━━━ Entries supplied ━━━
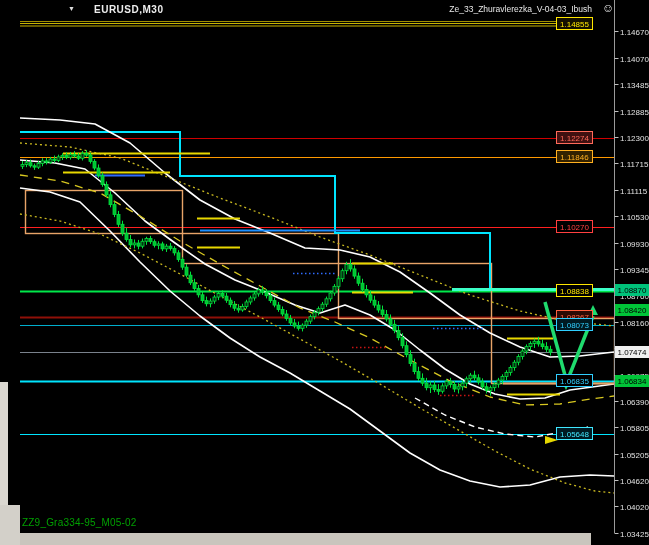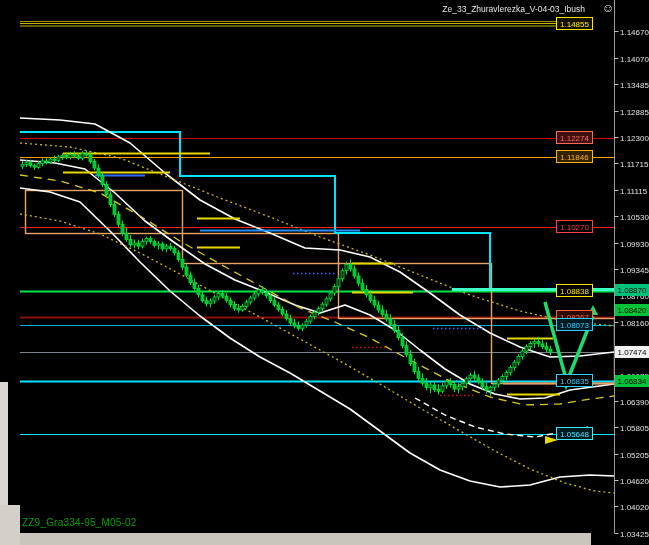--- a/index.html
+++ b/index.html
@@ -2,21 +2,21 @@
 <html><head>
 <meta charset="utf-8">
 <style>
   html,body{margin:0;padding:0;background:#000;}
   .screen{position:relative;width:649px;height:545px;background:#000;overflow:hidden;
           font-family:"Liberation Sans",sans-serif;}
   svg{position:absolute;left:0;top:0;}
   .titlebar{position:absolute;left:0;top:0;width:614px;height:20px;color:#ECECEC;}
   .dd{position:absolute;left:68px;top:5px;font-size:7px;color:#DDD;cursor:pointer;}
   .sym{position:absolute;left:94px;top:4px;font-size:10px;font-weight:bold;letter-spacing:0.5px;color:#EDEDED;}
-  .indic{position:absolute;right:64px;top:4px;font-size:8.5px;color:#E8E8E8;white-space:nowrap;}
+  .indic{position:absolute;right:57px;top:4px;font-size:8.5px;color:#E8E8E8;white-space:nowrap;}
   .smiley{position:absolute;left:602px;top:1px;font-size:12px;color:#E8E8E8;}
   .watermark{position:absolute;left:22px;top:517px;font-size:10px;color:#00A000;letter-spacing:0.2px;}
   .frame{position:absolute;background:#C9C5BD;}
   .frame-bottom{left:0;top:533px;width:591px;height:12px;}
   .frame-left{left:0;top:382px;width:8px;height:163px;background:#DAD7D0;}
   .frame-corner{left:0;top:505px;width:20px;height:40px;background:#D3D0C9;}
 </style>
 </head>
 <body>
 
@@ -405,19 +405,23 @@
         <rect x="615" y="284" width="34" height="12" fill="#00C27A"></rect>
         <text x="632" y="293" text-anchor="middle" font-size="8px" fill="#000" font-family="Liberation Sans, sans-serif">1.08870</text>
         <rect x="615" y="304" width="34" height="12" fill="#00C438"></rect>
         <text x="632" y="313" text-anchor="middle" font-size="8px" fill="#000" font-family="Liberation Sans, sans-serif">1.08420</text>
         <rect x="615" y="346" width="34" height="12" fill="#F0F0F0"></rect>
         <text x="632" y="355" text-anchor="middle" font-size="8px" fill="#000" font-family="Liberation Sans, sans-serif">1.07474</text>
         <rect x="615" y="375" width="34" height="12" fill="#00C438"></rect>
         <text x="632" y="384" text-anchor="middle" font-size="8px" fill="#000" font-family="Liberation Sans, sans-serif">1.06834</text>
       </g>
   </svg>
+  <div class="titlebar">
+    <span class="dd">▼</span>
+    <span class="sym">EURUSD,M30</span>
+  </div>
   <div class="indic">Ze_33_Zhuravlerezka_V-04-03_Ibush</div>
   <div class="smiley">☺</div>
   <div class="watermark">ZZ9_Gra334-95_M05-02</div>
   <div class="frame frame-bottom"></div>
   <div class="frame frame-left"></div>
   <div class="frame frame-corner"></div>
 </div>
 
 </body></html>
━━━
━━━ Entries supplied ━━━
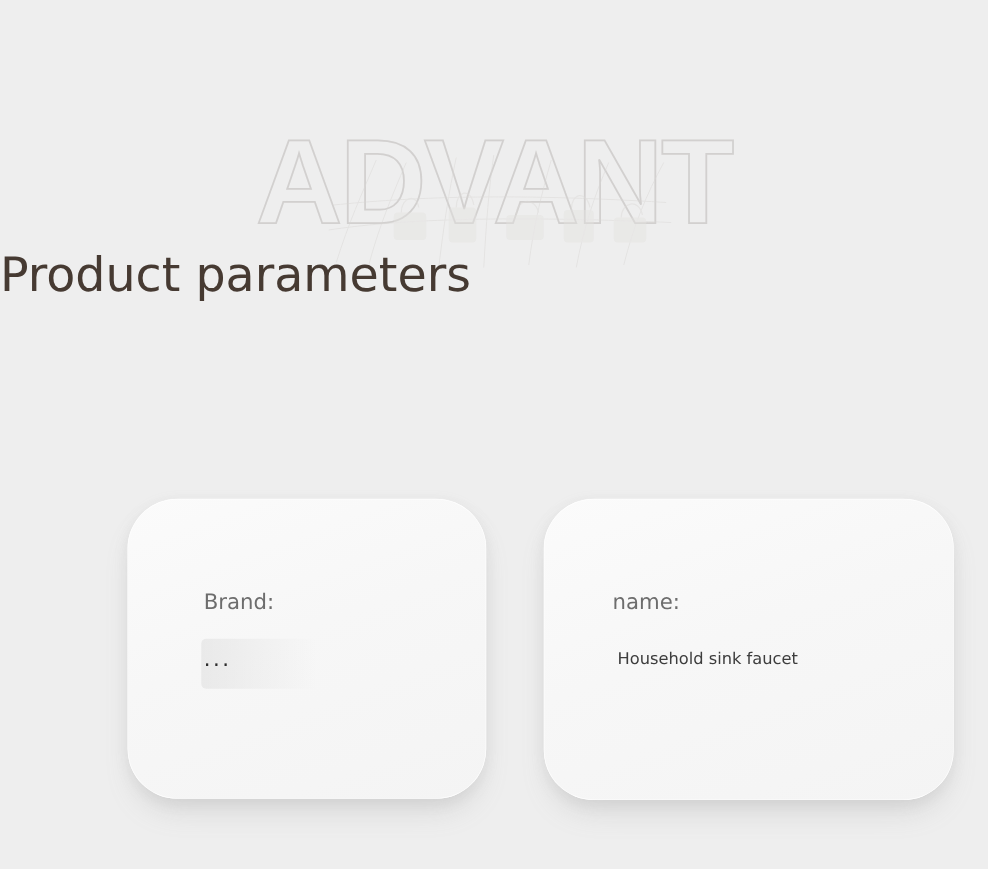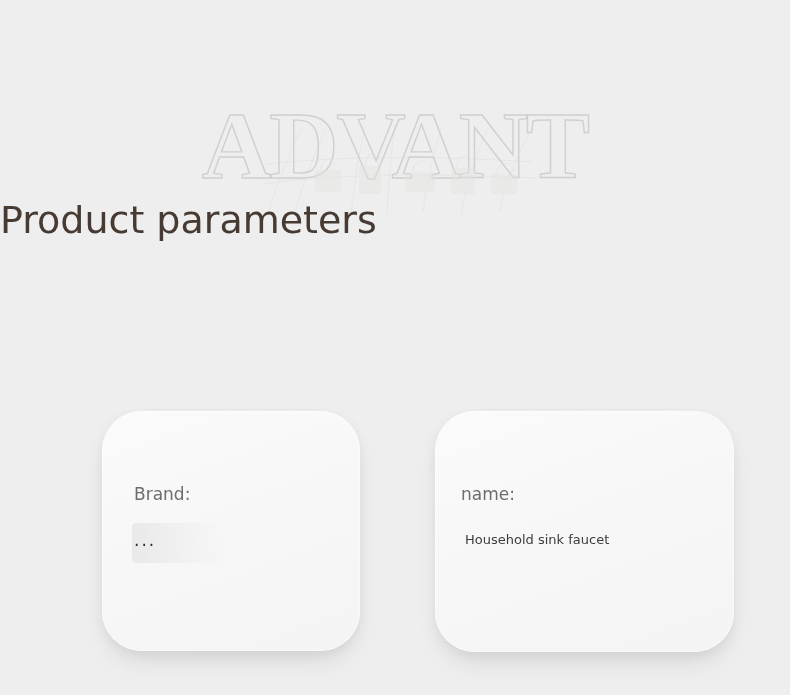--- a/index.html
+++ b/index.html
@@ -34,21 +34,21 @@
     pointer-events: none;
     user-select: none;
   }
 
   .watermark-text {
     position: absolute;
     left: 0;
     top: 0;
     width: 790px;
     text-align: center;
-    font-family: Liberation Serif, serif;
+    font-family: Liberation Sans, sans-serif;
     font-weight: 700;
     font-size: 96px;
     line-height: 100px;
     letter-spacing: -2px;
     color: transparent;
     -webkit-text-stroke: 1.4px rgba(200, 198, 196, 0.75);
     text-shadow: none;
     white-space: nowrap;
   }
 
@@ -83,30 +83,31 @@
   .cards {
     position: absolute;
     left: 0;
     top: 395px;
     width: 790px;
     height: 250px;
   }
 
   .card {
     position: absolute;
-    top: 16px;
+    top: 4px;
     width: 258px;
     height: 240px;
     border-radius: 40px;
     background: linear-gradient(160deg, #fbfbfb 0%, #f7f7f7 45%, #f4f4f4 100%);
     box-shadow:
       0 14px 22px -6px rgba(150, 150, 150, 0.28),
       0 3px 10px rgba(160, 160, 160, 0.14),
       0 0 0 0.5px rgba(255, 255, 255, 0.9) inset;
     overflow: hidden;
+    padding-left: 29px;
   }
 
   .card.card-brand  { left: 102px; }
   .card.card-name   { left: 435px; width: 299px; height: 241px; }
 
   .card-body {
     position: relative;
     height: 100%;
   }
━━━
• What is needed
Check all the records above and select each line where the string "none" is found.

• Response below
     pointer-events: none;
     user-select: none;
     text-shadow: none;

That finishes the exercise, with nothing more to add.